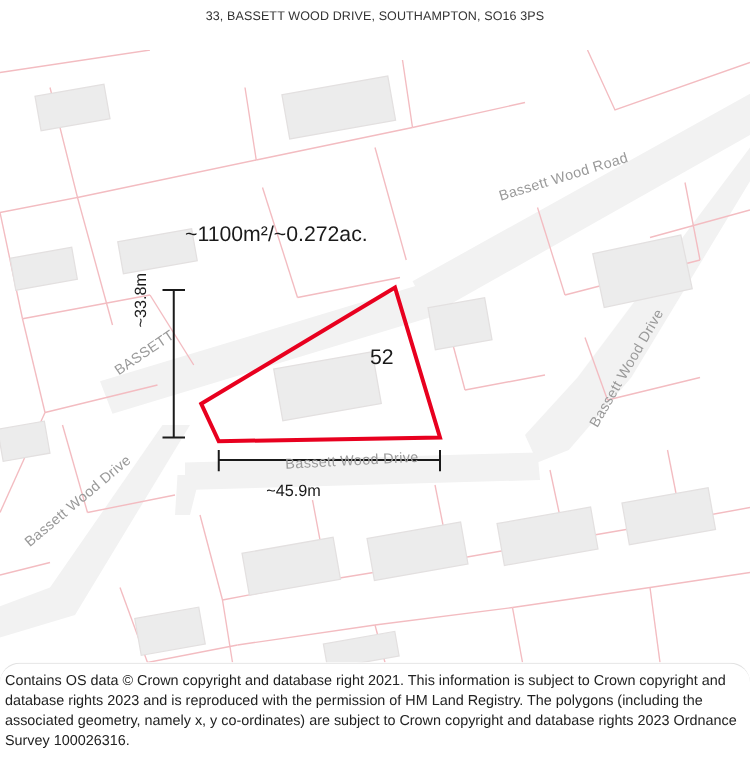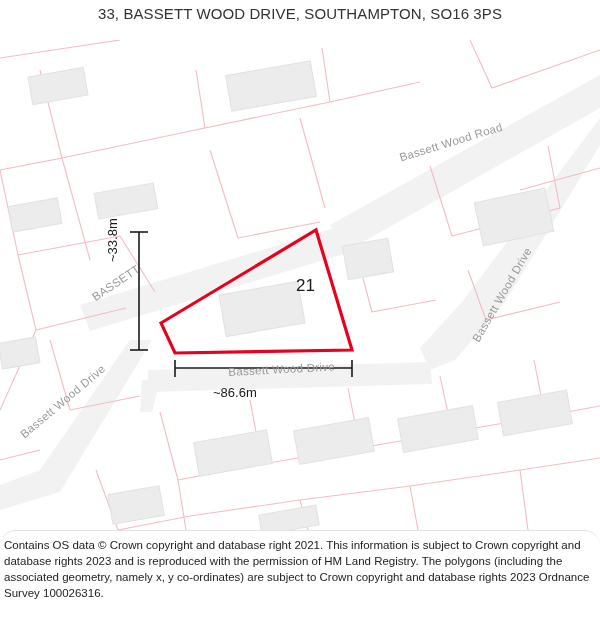--- a/index.html
+++ b/index.html
@@ -31,7 +31,7 @@
     box-sizing: border-box;
   }
   .header .title {
-    font-size: 15px;
+    font-size: 10px;
     color: #333333;
     line-height: 15px;
     letter-spacing: 0.1px;

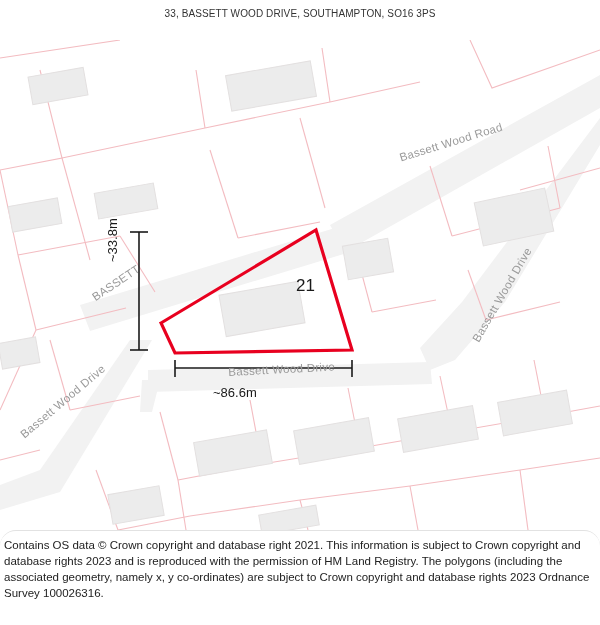--- a/index.html
+++ b/index.html
@@ -253,6 +253,7 @@
       </g>
     </svg>
 
+    <div class="area-label">~1100m²/~0.272ac.</div>
     <div class="house-number">21</div>
     <div class="dim-vertical">~33.8m</div>
     <div class="dim-horizontal">~86.6m</div>

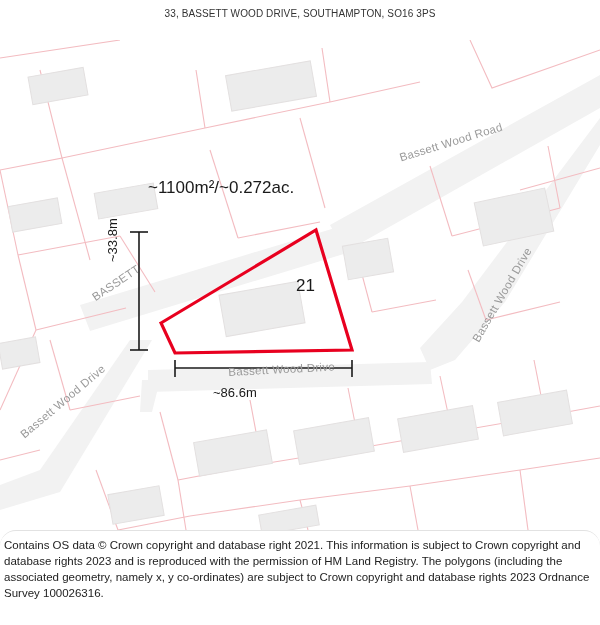--- a/index.html
+++ b/index.html
@@ -254,7 +254,7 @@
     </svg>
 
     <div class="area-label">~1100m²/~0.272ac.</div>
-    <div class="house-number">21</div>
+    <div class="house-number">52</div>
     <div class="dim-vertical">~33.8m</div>
     <div class="dim-horizontal">~86.6m</div>
 

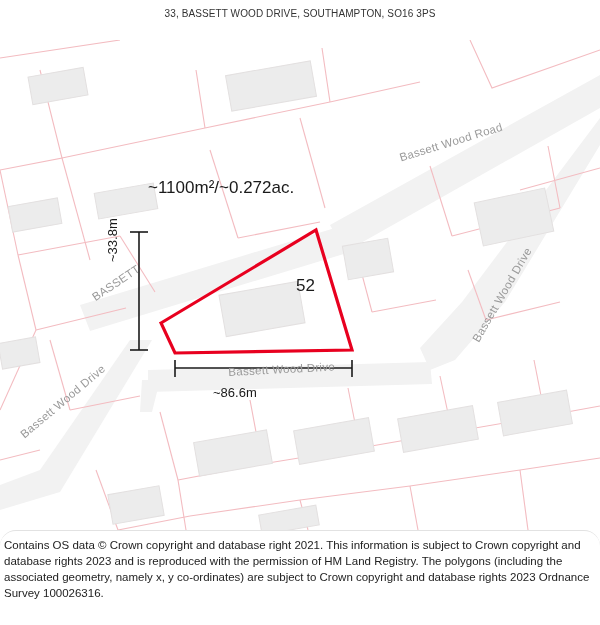--- a/index.html
+++ b/index.html
@@ -256,7 +256,7 @@
     <div class="area-label">~1100m²/~0.272ac.</div>
     <div class="house-number">52</div>
     <div class="dim-vertical">~33.8m</div>
-    <div class="dim-horizontal">~86.6m</div>
+    <div class="dim-horizontal">~45.9m</div>
 
     <div class="road-label rl-top">Bassett Wood Road</div>
     <div class="road-label rl-right">Bassett Wood Drive</div>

WORK REQUIRED >>
One number and nothing else is the answer: how many lines of the material include "Bassett".

SOLUTION TO THIS EXERCISE >>
2